- [What you should do] If a line in the data holds "border", copy that line out in full.

- [Provided records]
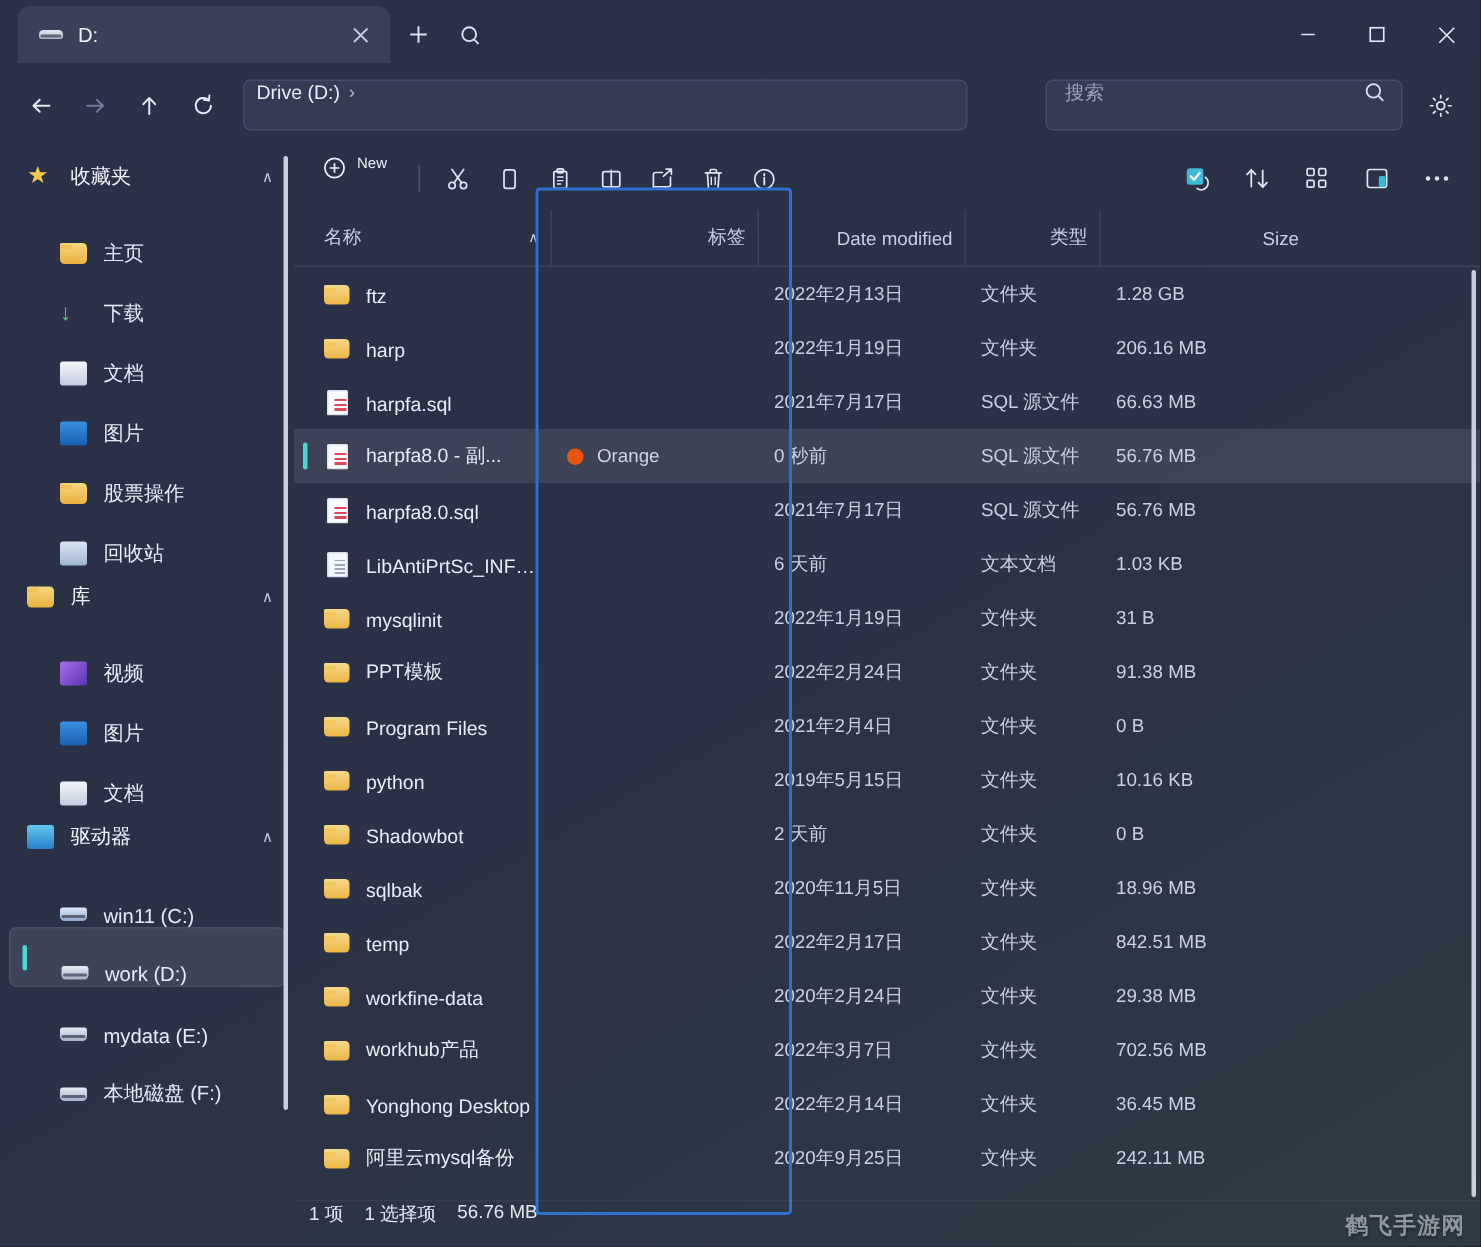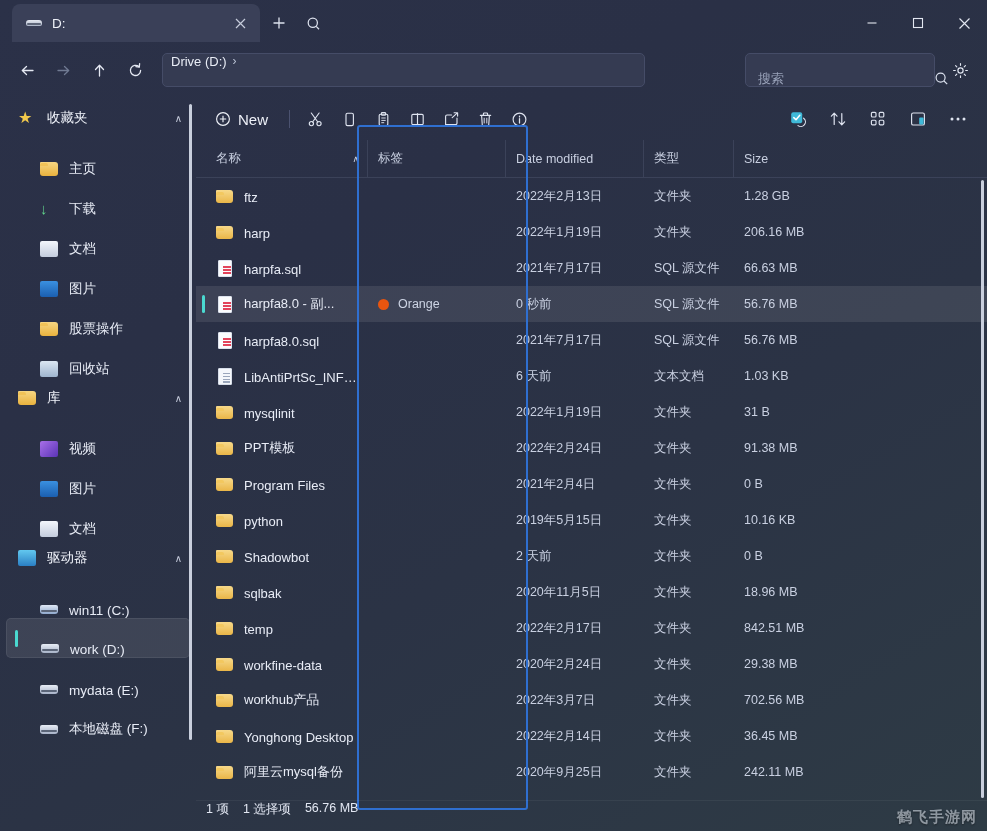--- a/index.html
+++ b/index.html
@@ -83,25 +83,25 @@
     border: 1px solid #454c67;
     border-radius: 5px;
     display: flex; gap: 6px;
     padding: 0 8px;
     color: #e9edf6; font-size: 13px;
     max-width: 483px;
     cursor: text;
   }
   .addressbar .crumb-sep { color: #b9c1d4; font-size: 12px; }
   .searchwrap {
-    width: 190px; height: 34px;
+    width: 238px; height: 34px;
     background: #353b52;
     border: 1px solid #454c67;
     border-radius: 5px;
-    display: flex; align-items: flex-end;
+    display: flex; align-items: flex-start;
     padding: 0 10px 0 12px;
     margin-left: auto;
   }
   .searchwrap input {
     flex: 1; border: none; background: transparent; outline: none;
     color: #e4e9f4; font-size: 13px;
     font-family: "Liberation Sans", sans-serif;
   }
   .searchwrap input::placeholder { color: #9aa3ba; }
   .gearbtn {
@@ -109,23 +109,23 @@
     display: flex; align-items: center; justify-content: center;
     color: #e2e7f2; border-radius: 6px; cursor: pointer;
   }
   
   .toolbar {
     position: absolute; top: 98px; left: 196px; right: 0; height: 42px;
     display: flex; align-items: center; gap: 2px;
     padding: 0 12px 0 10px;
   }
   .newbtn {
-    display: flex; align-items: center; gap: 7px;
+    display: flex; align-items: flex-start; gap: 7px;
     height: 30px; padding: 0 12px 0 9px;
-    border-radius: 5px; color: #eef1f8; font-size: 15px;
+    border-radius: 5px; color: #eef1f8; font-size: 10px;
     cursor: pointer;
   }
   .tbsep {
     width: 1px; height: 18px; background: #4b5270; margin: 0 7px;
   }
   .tbtn {
     width: 32px; height: 30px; border-radius: 5px;
     display: flex; align-items: center; justify-content: center;
     color: #dfe4f0; cursor: pointer; flex: 0 0 auto;
   }
@@ -202,20 +202,21 @@
     display: flex; align-items: center; height: 38px;
     border-bottom: 1px solid #3b4259;
     color: #c8cfe0; font-size: 12.5px;
     padding-left: 10px;
   }
   .ch {
     display: flex; align-items: center; height: 38px;
     padding: 0 8px 0 10px; cursor: pointer;
     border-right: 1px solid #3b4259;
     position: relative;
+    justify-content: flex-end;
   }
   .ch .sortmark { margin-left: auto; font-size: 9px; color: #cfd6e6; padding-left: 10px; }
   .c-name { width: 162px; }
   .c-tag  { width: 138px; }
   .c-date { width: 138px; }
   .c-type { width: 90px; }
   .c-size { width: 140px; border-right: none; }
   .rows { position: absolute; top: 38px; left: 0; right: 0; bottom: 0; }
   .row {
     display: flex; align-items: center; height: 36px;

- [Task response]
     border: 1px solid #454c67;
     border-radius: 5px;
     border: 1px solid #454c67;
     border-radius: 5px;
     flex: 1; border: none; background: transparent; outline: none;
     color: #e2e7f2; border-radius: 6px; cursor: pointer;
-    border-radius: 5px; color: #eef1f8; font-size: 15px;
+    border-radius: 5px; color: #eef1f8; font-size: 10px;
     width: 32px; height: 30px; border-radius: 5px;
     border-bottom: 1px solid #3b4259;
     border-right: 1px solid #3b4259;
   .c-size { width: 140px; border-right: none; }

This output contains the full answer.